Plaintiff appeals a judgment for defendant in this action arising out of the collision of their vehicles. The judgment was based on the jury’s finding that plaintiffs comparative fault exceeded defendant’s. Plaintiffs sole assignment is that the court erred by allowing a police officer, who was called in to investigate the day after the accident, to give expert testimony about the speed at which plaintiff was driving before the accident.
Plaintiff relies on Thomas v. Dad’s Root Beer, Etc., 225 Or 166, 356 P2d 418, 357 P2d 418 (1960), and Bailey v. Rhodes, Adm., 202 Or 511, 276 P2d 713 (1954), for the proposition that an officer who was not a witness to an accident may not be permitted to testify about vehicular speed or similar facts about the accident. Defendant argues that neither that proposition nor those cases survive the enactment of OEC 702 and OEC 703 or the decision in State v.

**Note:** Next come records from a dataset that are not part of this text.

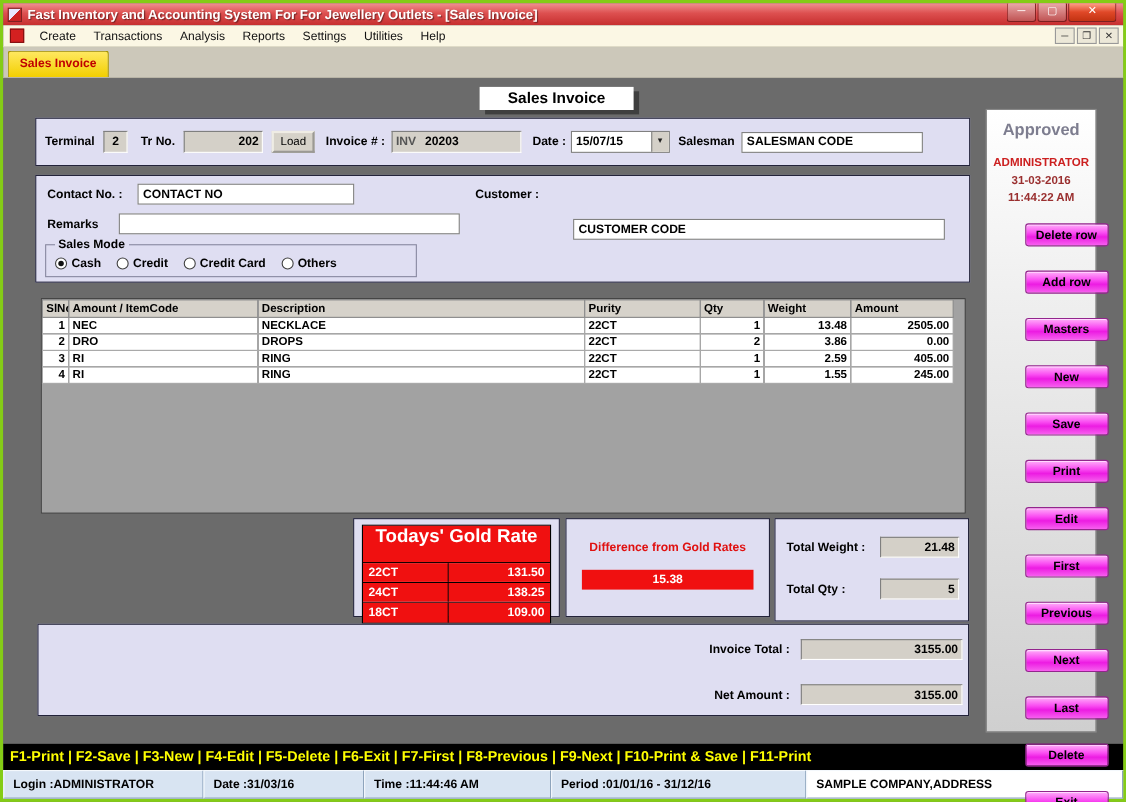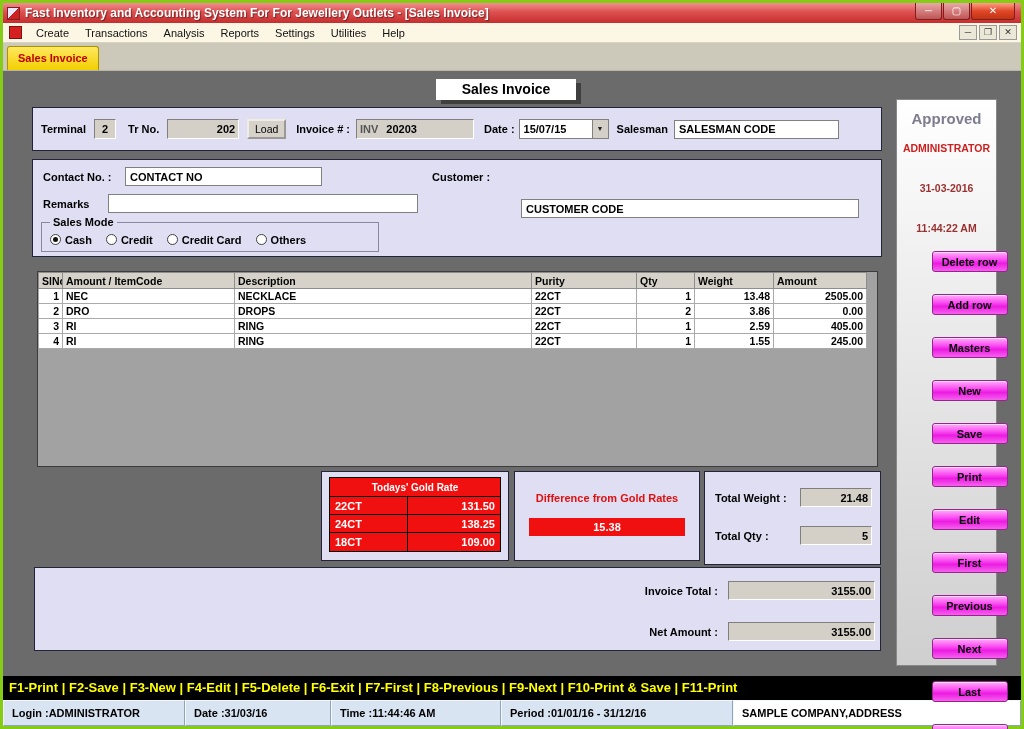--- a/index.html
+++ b/index.html
@@ -67,7 +67,7 @@
   .sidebar{position:absolute;left:893px;top:28px;width:101px;height:567px;background:linear-gradient(180deg,#ffffff 0%,#efefef 30%,#cfcfcf 100%);border:1px solid #888;text-align:center;}
   .approved{margin-top:10px;font-weight:bold;font-size:15px;color:#7d7d8f;}
   .sb-user{margin-top:15px;font-weight:bold;font-size:10.5px;color:#cc2020;}
-  .sb-date,.sb-time{margin-top:28px;font-weight:bold;font-size:10.5px;color:#9a3030;}
+  .sb-date,.sb-time{margin-top:4px;font-weight:bold;font-size:10.5px;color:#9a3030;}
   .sb-buttons{margin-top:17px;display:flex;flex-direction:column;align-items:center;gap:22px;margin-left:46px;}
   .magenta-btn{width:76px;height:21px;background:linear-gradient(180deg,#ffaef9 0%,#fa4df2 40%,#ec1ce2 60%,#f760ef 100%);border:1px solid #93258d;border-radius:3px;color:#000;font-weight:bold;font-size:11px;font-family:"Liberation Sans",sans-serif;box-shadow:inset 0 1px 0 #ffd9ff;cursor:default;}
 

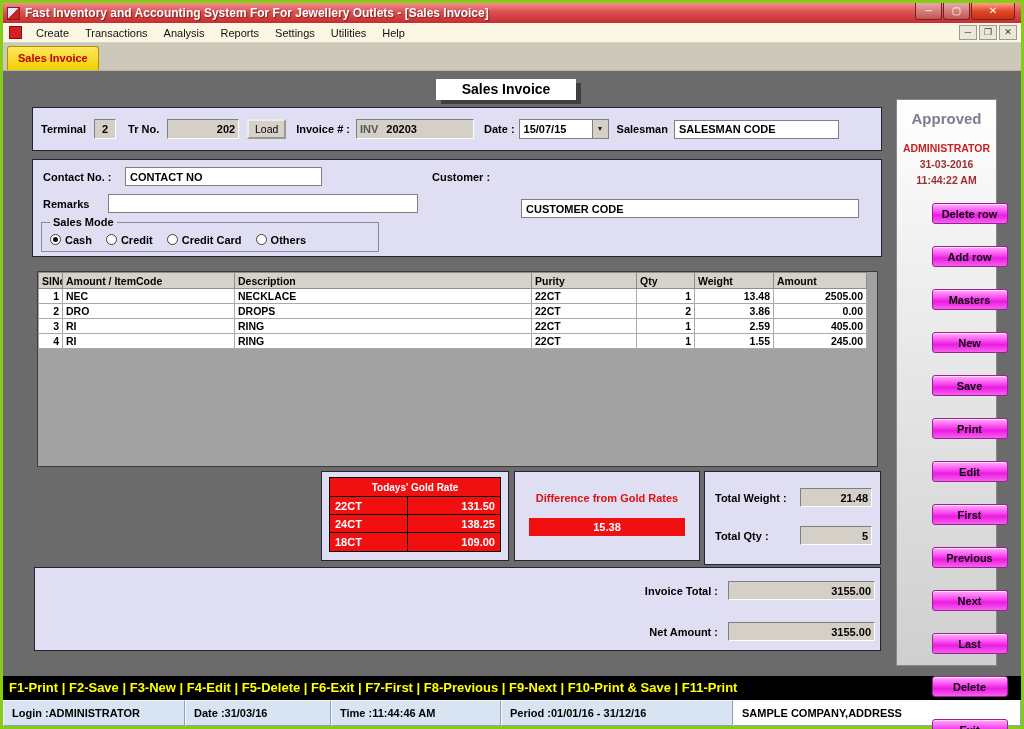--- a/index.html
+++ b/index.html
@@ -54,7 +54,7 @@
 
   
   .goldrate{margin:5px auto 0;width:172px;border:1px solid #000;}
-  .goldrate-title{background:#f01010;color:#fff;font-weight:bold;font-size:10px;text-align:center;height:19px;line-height:19px;border-bottom:1px solid #000;}
+  .goldrate-title{background:#f01010;color:#fff;font-weight:bold;font-size:17px;text-align:center;height:34px;line-height:19px;border-bottom:1px solid #000;}
   .goldrate-row{display:flex;height:18px;border-bottom:1px solid #000;}
   .goldrate-row:last-child{border-bottom:none;}
   .goldrate-carat{width:78px;background:#f01010;color:#fff;font-weight:bold;font-size:11px;line-height:18px;padding-left:5px;border-right:1px solid #000;}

Stringer, 292 Or 388, 639 P2d 1264 (1982).
In Stringer, the court held that certain expert “accident reconstruction” evidence was admissible. It expressly stated that the admissibility of such evidence is not dependent on the expert having witnessed the accident or, as some other jurisdictions have held, on there being no other eyewitness:
“[W]e are of the opinion that to restrict the use of experts who did not witness the accident to instances in which no eye witnesses are available is a distinction which unnecessarily clutters the law of evidence. If such expert testimony has probative value it should be admitted.” 292 Or at 394.

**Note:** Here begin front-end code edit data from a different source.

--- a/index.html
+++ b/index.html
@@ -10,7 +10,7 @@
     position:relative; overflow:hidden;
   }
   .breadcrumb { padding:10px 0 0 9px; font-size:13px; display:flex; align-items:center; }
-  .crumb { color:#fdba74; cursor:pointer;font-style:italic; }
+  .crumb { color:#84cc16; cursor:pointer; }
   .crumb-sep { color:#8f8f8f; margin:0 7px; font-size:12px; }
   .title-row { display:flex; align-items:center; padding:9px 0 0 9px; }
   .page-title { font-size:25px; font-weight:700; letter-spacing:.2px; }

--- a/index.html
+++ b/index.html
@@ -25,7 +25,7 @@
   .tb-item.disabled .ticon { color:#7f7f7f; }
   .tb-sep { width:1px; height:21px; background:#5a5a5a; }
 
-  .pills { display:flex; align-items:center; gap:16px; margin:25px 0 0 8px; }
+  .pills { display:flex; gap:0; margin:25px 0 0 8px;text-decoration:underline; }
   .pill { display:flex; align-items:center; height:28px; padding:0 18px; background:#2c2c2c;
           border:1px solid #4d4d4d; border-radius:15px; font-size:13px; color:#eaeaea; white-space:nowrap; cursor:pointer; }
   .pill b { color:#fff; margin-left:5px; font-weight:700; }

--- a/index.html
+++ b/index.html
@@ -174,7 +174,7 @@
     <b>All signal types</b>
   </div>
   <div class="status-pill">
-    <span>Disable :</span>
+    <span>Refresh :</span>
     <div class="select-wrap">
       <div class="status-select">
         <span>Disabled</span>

Plaintiff nevertheless argues that the proposition that he ascribes to Thomas v. Dad’s Root Beer, Etc., supra, and Bailey v. Rhodes, Adm., supra,1 remains viable, and that Stringer discussed those cases but did not overrule them. It is correct that Stringer does not expressly overrule Thomas or Bailey. However, what Stringer says is diametrically opposed to what plaintiff understands Thomas and Bailey to say about *301the ability of an officer to testify as an expert regarding an accident that he did not witness. Assuming plaintiffs understanding of the two earlier cases to be correct, the fact that Stringer does not say that it overrules them does not end the inquiiy and is, in fact, inconsequential. There are many decisions that are at odds with earlier decisions of the same courts, but that do not mention the word “overrule.” See, e.g., Bauman v. SAIF, 295 Or 788, 670 P2d 1027 (1983). It is the substance of what the later case says that matters, not whether it says overtly that earlier conflicting decisions are no longer precedential.2
The trial court did not err by admitting the testimony, over plaintiffs objection, that the officer was not a witness to the accident. Plaintiff also argues that the testimony should have been excluded on various grounds pertaining to the foundation for the witness’ opinion and the data on which it was based.3 We have considered that argument and conclude that all of plaintiffs points relate to the weight of the evidence rather than to its admissibility. The evidence was admissible under OEC 702 and OEC 703.
Affirmed.
There is some question about whether that proposition is broader than what the cases hold. As the court noted in Stringer, 292 Or at 391, n 1, the officers in Thomas and Bailey were not qualified as experts; the witnesses in Stringer and this case were.
Cf., Pirsig, Zen and the Art of Motorcycle Maintenance, 142 (1974) (it is not the fact that an abandoned church building is being used as a tavern but the fact that it was abandoned as a church that desanctifies it).
Plaintiff states that the witness “may or may not have been an expert for the purpose of the opinion he was requested to give.” However, he does not directly question that the witness was qualified as an expert and was recognized as such by the trial court. His challenges are to the foundation for the testimony, not to the qualifications of the witness.